Rick leaned against the counter, propped one sneaker-clad foot on the rung of a chair and cradled his coffee mug in hands that, despite their nicks and scars, looked somehow graceful. Sure and competent hands. Hands that could caress a woman’s body and bring it alive.
Dear heaven, where had that last come from? She glanced at Kate and saw that she, too, was fascinated with Rick Sanchez, fascinated the way a woman would be with a devastatingly attractive man who radiated sexuality from every pore.
That, of course, was his single most potent weapon, Dana realized.

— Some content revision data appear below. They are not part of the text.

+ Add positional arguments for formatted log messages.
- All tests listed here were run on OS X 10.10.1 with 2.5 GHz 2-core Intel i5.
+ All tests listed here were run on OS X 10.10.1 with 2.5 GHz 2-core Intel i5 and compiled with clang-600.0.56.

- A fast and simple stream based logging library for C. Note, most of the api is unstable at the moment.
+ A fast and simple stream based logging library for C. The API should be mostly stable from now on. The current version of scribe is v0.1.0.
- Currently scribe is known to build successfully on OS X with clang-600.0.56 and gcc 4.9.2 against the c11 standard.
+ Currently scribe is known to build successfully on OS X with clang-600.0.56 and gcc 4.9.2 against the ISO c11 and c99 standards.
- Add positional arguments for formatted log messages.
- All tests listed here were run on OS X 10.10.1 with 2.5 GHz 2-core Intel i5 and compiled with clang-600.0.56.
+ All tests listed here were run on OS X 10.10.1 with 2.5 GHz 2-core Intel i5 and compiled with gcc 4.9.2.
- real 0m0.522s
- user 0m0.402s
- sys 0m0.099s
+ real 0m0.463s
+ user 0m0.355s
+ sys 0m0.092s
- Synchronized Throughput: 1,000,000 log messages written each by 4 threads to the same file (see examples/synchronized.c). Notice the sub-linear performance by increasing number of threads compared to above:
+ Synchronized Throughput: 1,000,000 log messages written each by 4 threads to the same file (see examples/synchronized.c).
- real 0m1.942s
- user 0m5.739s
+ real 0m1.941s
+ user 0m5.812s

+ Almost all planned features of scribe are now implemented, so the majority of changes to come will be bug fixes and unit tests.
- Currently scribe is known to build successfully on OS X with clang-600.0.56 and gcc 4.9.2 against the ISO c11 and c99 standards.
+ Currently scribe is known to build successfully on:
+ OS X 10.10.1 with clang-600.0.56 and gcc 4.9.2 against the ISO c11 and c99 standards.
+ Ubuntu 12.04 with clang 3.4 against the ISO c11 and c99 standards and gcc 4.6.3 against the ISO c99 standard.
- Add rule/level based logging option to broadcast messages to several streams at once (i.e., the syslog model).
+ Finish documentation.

If she weren’t careful, if she weren’t strong, he would weave that easy magic over her, as well. She was lonely now and, like too many lonely women, she was vulnerable. She could not, she would not, allow anything to happen between her and this man. She would keep the hostility alive as protection, as a duty.
“I’m waiting,” she said, keeping her voice icy, her expression remote. “Unless you have something specific to discuss, I’d like you to go.”
His lips curved again. “Patience, Dana.”
“I don’t have time to be patient. I have things to do.”
“Planning more break-ins?”
She scowled at him. “Possibly.”
“Not at Yo, Amigo, I hope.”
“If that’s where the answers are, then I’ll be back.”
“I’ve already told you that the program and its boys are not the key to Ken’s death.”
“How can you possibly be so confident of that?”
“Because everyone at Yo, Amigo loved Ken,” he said.
The simple declaration shook her as more vehement statements might not have done so. For just a moment, she wished she hadn’t remained so adamantly opposed to what Ken had been doing. She wished that she had accepted one of his repeated offers to take her with him, to let her see for herself why these lost kids mattered so much to him.